Сосредоточенный, как хирург во время сложной операции, с одной упорной мыслью он проходит через кровавые события трагедии, не теряя самообладания, каждый раз усилием воли подавляя в себе вспышки гнева и ярости.
«О, сердце, не утрать природы; пусть Душа Нерона в эту грудь не внидет», — с такой страстной мольбой обращается герой шекспировской трагедии к самому себе перед встречей со своей грешной матерью. Он заклинает себя быть беспощадным с ней — в речах и милосердным — в действиях.
Эти слова определяют одну из важных черт самойловского Гамлета, Гамлета справедливого, как хотелось бы его назвать. Как ни сжимается иногда его сердце от зрелища человеческой низости, он не дает чувству мести и негодования вылиться наружу, ослепить сознание, заглушить голос разума и справедливости. Он сохраняет сдержанность во внешнем проявлении своих чувств и тогда, когда остается наедине с собой.

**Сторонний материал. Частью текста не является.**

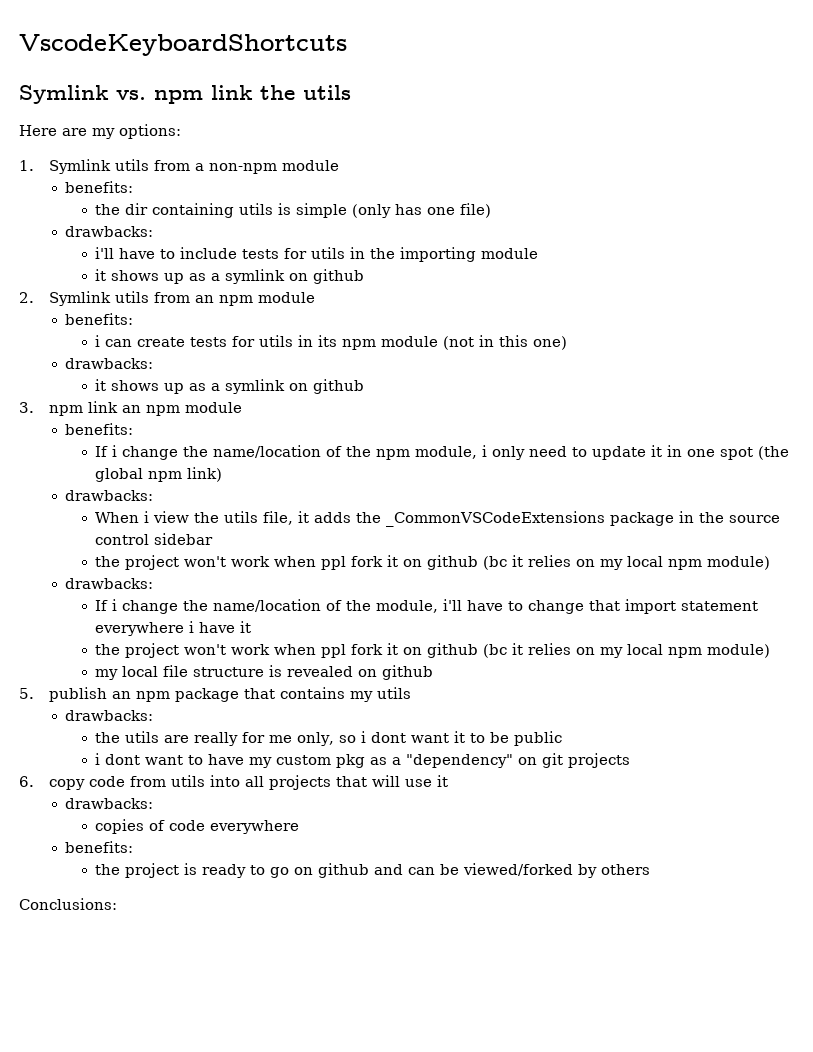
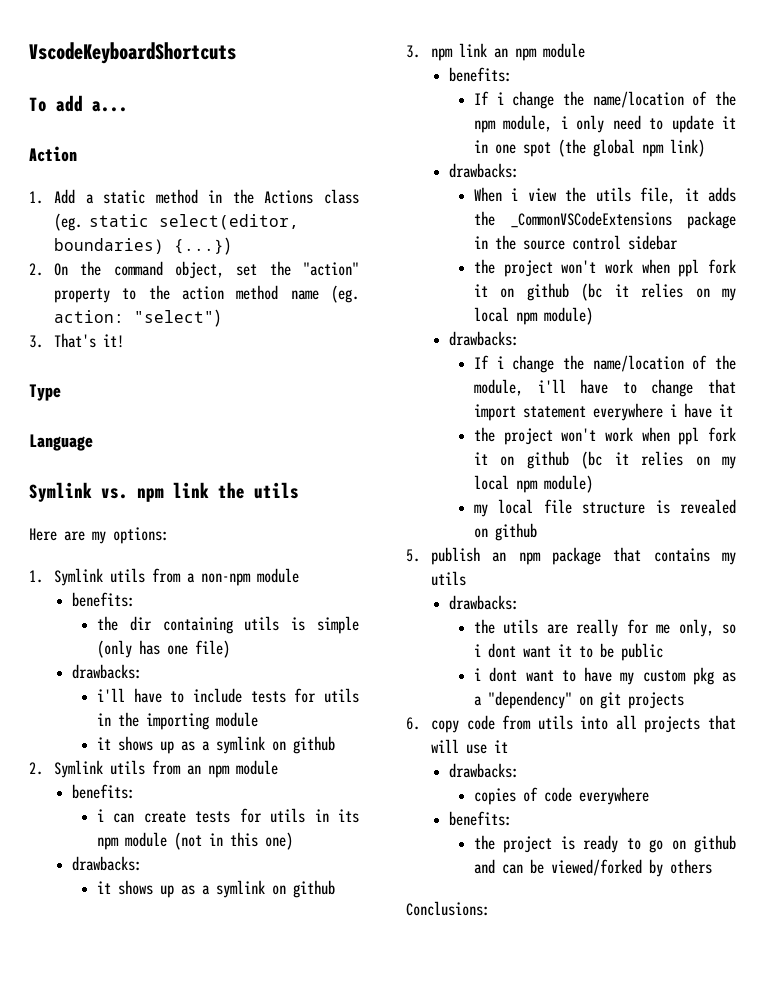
+ To add a...
+ Action
+ 1. Add a static method in the Actions class (eg. static select(editor, boundaries) {...})
+ 2. On the command object, set the "action" property to the action method name (eg. action: "select")
+ 3. That's it!
+ Type
+ Language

Только в самые трудные для него минуты у Самойлова вырывается этот быстрый, непроизвольный жест, когда он поднимает руки к небу, словно сзывая к себе на помощь все светлые силы мира.
Даже в сцене «Мышеловки» — в ее финальной части — Самойлов не дает того безудержного ликования, которому предавались в этой сцене почти все русские Гамлеты, вплоть до качаловского, казалось бы, самого сдержанного, самого философического из них. Львиные прыжки Мочалова, его дьявольский хохот, леденящий душу, как пишет Белинский, или своеобразный «танец» Качалова — все эти резкие проявления темперамента отсутствуют в игре Самойлова.
Его Гамлет тоже торжествует, когда видит короля, убегающего в смятении из зала, как преступник, который спасается от погони. Он радуется, когда смотрит на толпу придворных, в ужасе разбегающихся за кулисы с такой быстротой, как будто упавшая молния в одно мгновение разбросала их в разные стороны.
Но это не торжество охотника, загнавшего в капкан крупного зверя, как это было у мстительного мочаловского Гамлета, и не горькое торжество мыслителя, убедившегося в том, что самые худшие его предположения оказались верными, как это было у Гамлета Качалова.
Торжество самойловского героя в этой сцене окрашено в светлые тона. Удар был нанесен верной рукой. Враг впервые обнаружил свою слабость. Вся бесовская нечисть, как в гоголевском «Вне», с искаженными лицами бежит в беспорядке прочь от Гамлета, очищая поле сражения. Быстрым движением он поднимается со своего места, стремительно идет вперед, словно подгоняя стадо убегающих придворных, выметая последние их остатки из своих владений. Лицо Гамлета, еще недавно сосредоточенно-напряженное, становится просветленным, как будто перед его внутренним взглядом на мгновение возникает как осуществленная реальность образ мира, очищенного от скверны, мира гармоничного, в котором побеждает светлый разум и живое человеческое сердце.